*** Opening Data for the task ***

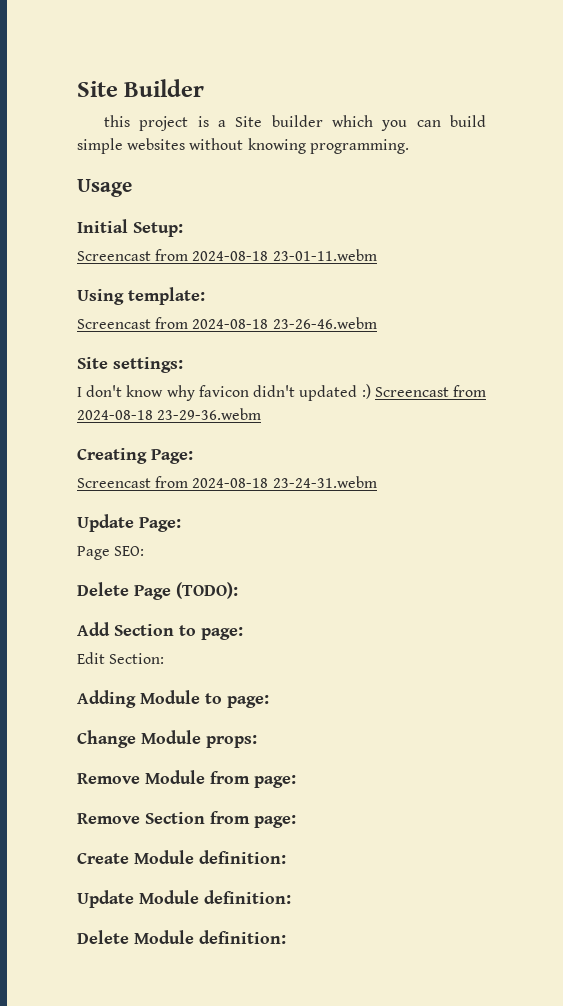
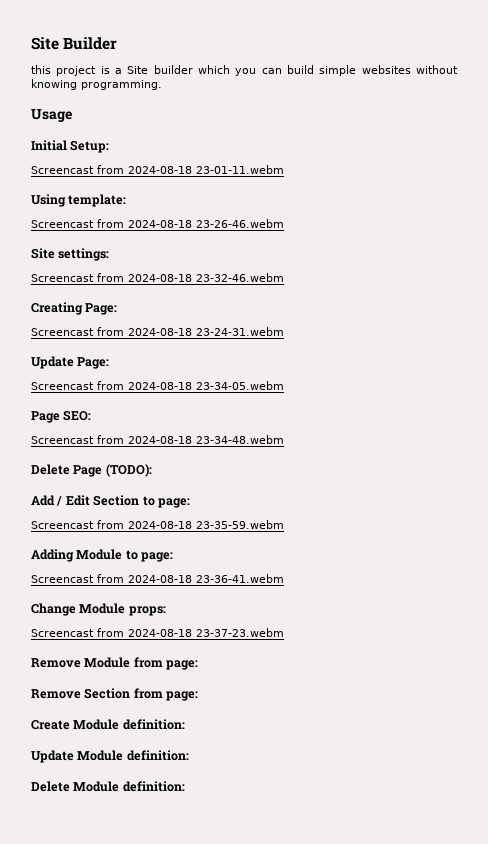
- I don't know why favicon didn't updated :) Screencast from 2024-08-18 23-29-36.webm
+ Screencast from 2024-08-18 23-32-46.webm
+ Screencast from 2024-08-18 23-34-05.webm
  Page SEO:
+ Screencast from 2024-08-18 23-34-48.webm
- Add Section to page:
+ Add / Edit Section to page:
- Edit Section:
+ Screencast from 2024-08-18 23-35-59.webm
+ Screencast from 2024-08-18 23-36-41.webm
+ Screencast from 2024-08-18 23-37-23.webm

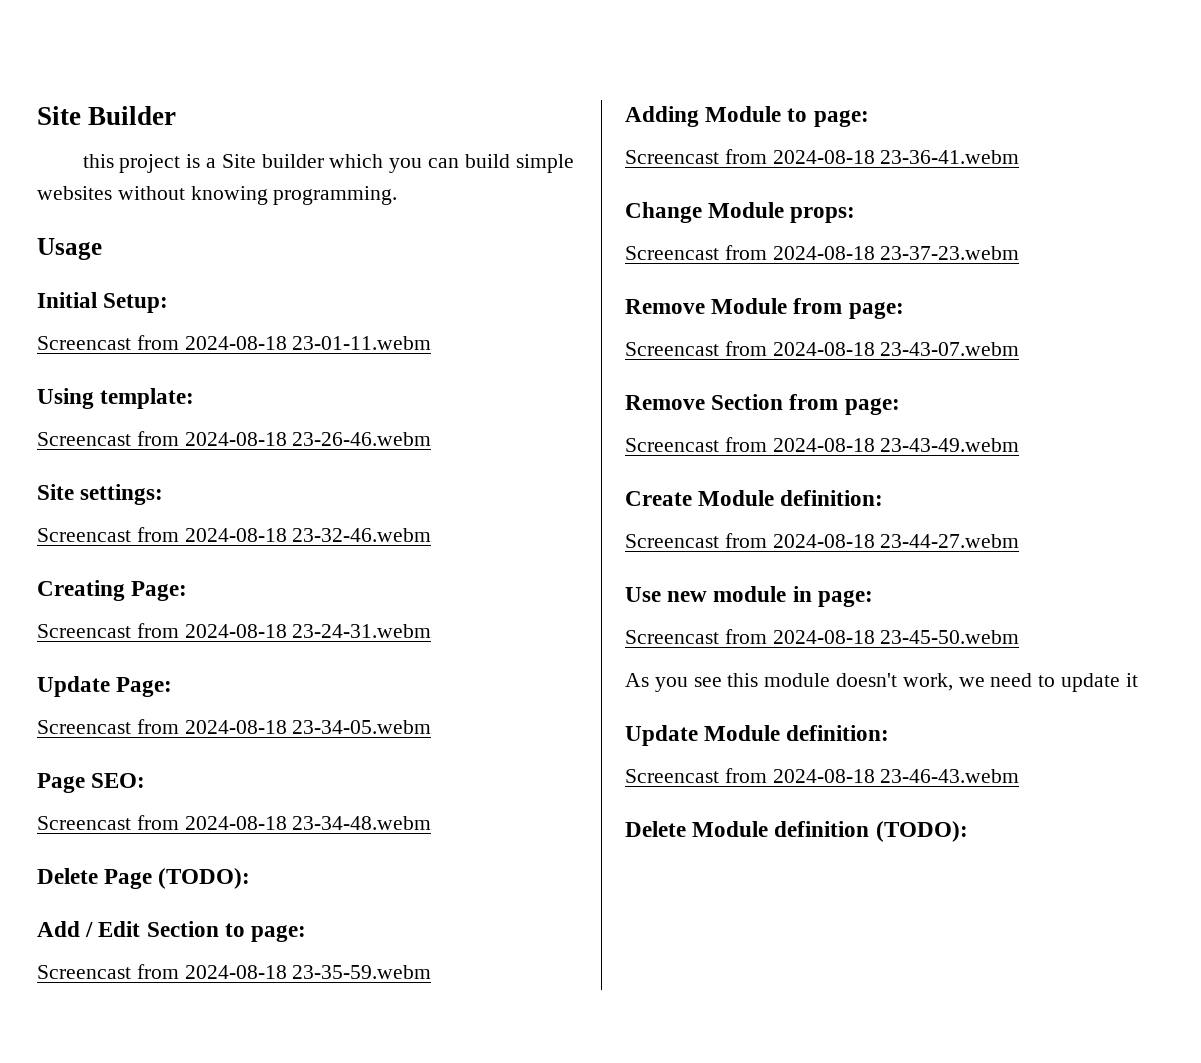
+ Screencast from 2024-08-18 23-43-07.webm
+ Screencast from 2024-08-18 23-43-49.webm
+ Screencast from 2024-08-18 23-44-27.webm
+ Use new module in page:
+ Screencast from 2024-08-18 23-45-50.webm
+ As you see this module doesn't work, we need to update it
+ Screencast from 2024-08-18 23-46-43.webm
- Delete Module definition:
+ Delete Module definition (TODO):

*** Closing Data for the task ***

#### Brief
Set down exactly, and only, the lines from the one containing "- Delete Module" to the final line of the data.

#### Result for this exercise
- Delete Module definition:
+ Delete Module definition (TODO):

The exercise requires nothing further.